Ali Karabulut, Artvin'in Yusufeli ilçesine bağlı Esenkaya (Zor) köyünde doğmuştur (Özder 1978: 8). Doğum tarihi tam olarak bilinmemektedir. 1900 (Özder 1978: 8), 1913 (Gökalp yty: 166; Öksüz 2013: 266), 1902 (Aytekin 2014: 13) tarihlerinden Özder’in verdiği rumi tarihin tam miladi karşılığı 1900-1901’dir. Aytekin ise Fahrî’nin bir şiirinde geçen “Yaşım otuz oldu bir oğul buldum” mısraına ve şairin tek oğlunun 1932 doğumlu olduğuna dayanarak 1902 doğumlu olduğunu kabul etmektedir.
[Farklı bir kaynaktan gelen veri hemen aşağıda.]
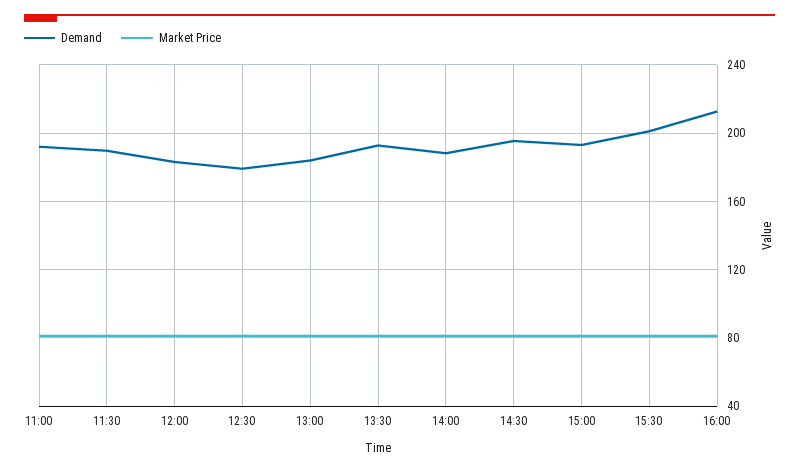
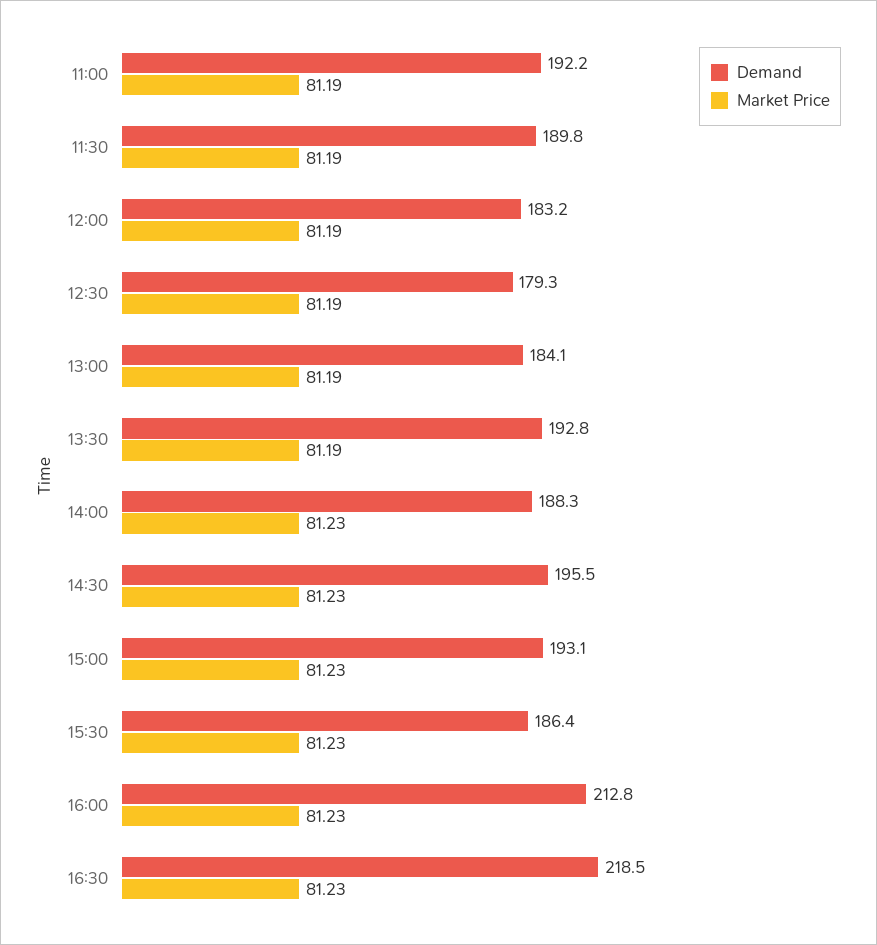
Demand, 15:30: 200 -> 186.4
Demand, 16:30: none -> 218.5
Market Price, 16:30: none -> 81.23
Babası Bozbaşgillerden Şükrü, annesi ise Ömerbeggillerden Mahpup Hanım’dır (Aytekin 2014: 13). Annesinin adını Özder, Mabude olarak kaydetmiştir (1978: 8). Fahri’nin biri erkek diğeri kız iki kardeşi daha vardır. Annesinin ölümü üzerine, babası Zahide Hanım ile evlenmiş Fahri’nin bir erkek kardeşi de bu evlilikten olmuştur. Fahrî ilk evliliğini de üvey annesinin kızı Fatma ile evlenmiştir. Ancak ilk karısı kısa bir süre sonra ölmüştür. Bu sırada Fahrî on sekiz, Fatma ise on altı yaşındadır. Fahrî, aylarca eşinin mezarına gitmiş bu acıyı yüreğinden tam manasıyla hiçbir zaman atmamıştır ki âşıklığı bakımından bu hâl önemlidir (Aytekin 2014: 13-14).
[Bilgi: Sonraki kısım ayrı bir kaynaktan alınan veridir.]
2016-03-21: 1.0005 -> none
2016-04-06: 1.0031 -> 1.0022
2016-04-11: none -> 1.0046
Âşık, ilkokula gitmişse de okuldan hoşlanmadığı ve eğitimini çok sürdürmediği bir şiirinden anlaşılmaktadır (Aytekin 2014: 13). Dolayısıyla Gökalp’ın verdiği medresede okuduğu, Arapça ve Farsça bildiği kaydı (yty: 166) doğru olmasa gerektir.
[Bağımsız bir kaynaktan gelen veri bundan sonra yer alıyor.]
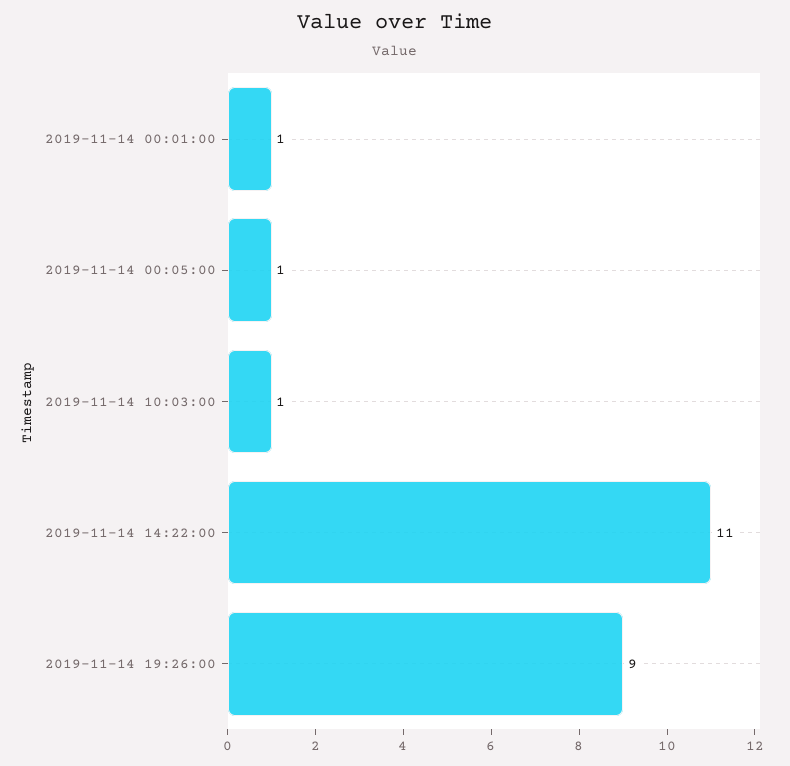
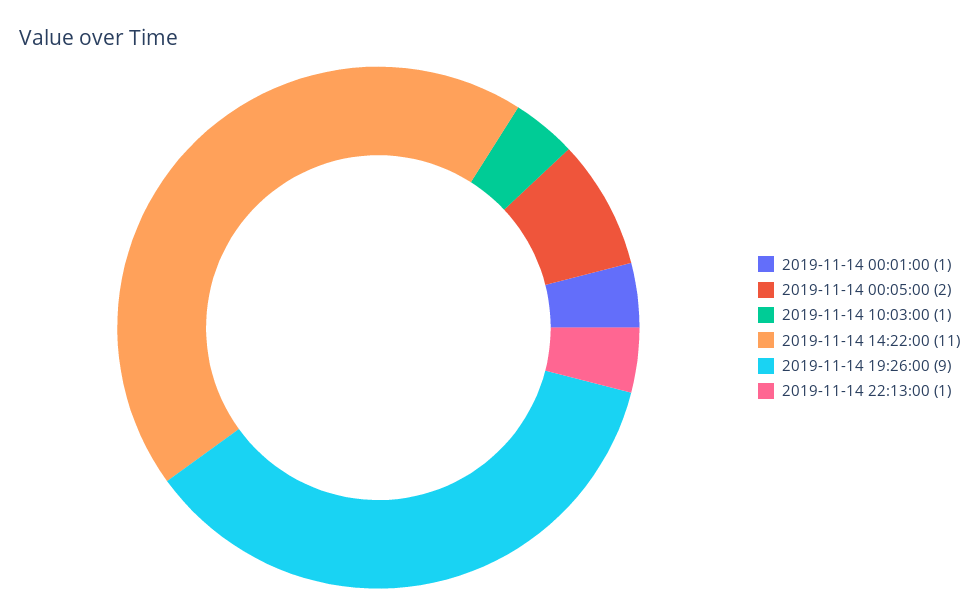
2019-11-14 00:05:00: 1 -> 2
2019-11-14 22:13:00: none -> 1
1915'te ailesiyle birlikte Sivas, Çorum ve Bolu’nun Mudurnu ilçesine göç ederek buralarda yaşadılar. Fahrî ilk evliliğini Mudurnu’da yapar ve burada dükkân işleterek geçinir. 1923'te ailesiyle Esenkaya köyüne geri döndüler (Aytekin 2014: 13-14). Fahrî, tahminen 1928’de ikinci eşi Miyase Hanım ile evlenir. Bu evlilikten Murat adındaki oğlu 1932'de dünyaya gelir. Ferehnaz ve Peruzat isimli kızları ise 1938 ve 1948 yıllarında doğdular. Çocukluk ve ilk gençlik çağında çobanlık yapar. Daha sonra Ağrı’ya bostanlarda çalışmaya gider, kardeşiyle Sivas-Erzurum demiryolunun yapımında çalışır (Aytekin 2014: 14). 1940-1960’lı yıllarda Doğu Anadolu’nun pek çok yerinde köprü, câmi, okul, tünel yapım işinde müteahhitlik yapan Fahrî, bu sayede maddi olarak iyi bir hayat geçirir. Oğlu Murat’ın 1974'te Avusturya’da trafik kazası geçirip ölümünün ardından büyük bir üzüntüye boğulan âşık, sadece bir sene yaşar. Ali Karabulut, 6 Ağustos 1975 tarihinde Bursa’da geçirdiği bir trafik kazası sonucunda vefat eder (Aytekin 2014: 14-15). Cenazesi köyüne getirilerek 9 Ağustos 1975 tarihinde toprağa verilmiştir (Özder 1978: 9).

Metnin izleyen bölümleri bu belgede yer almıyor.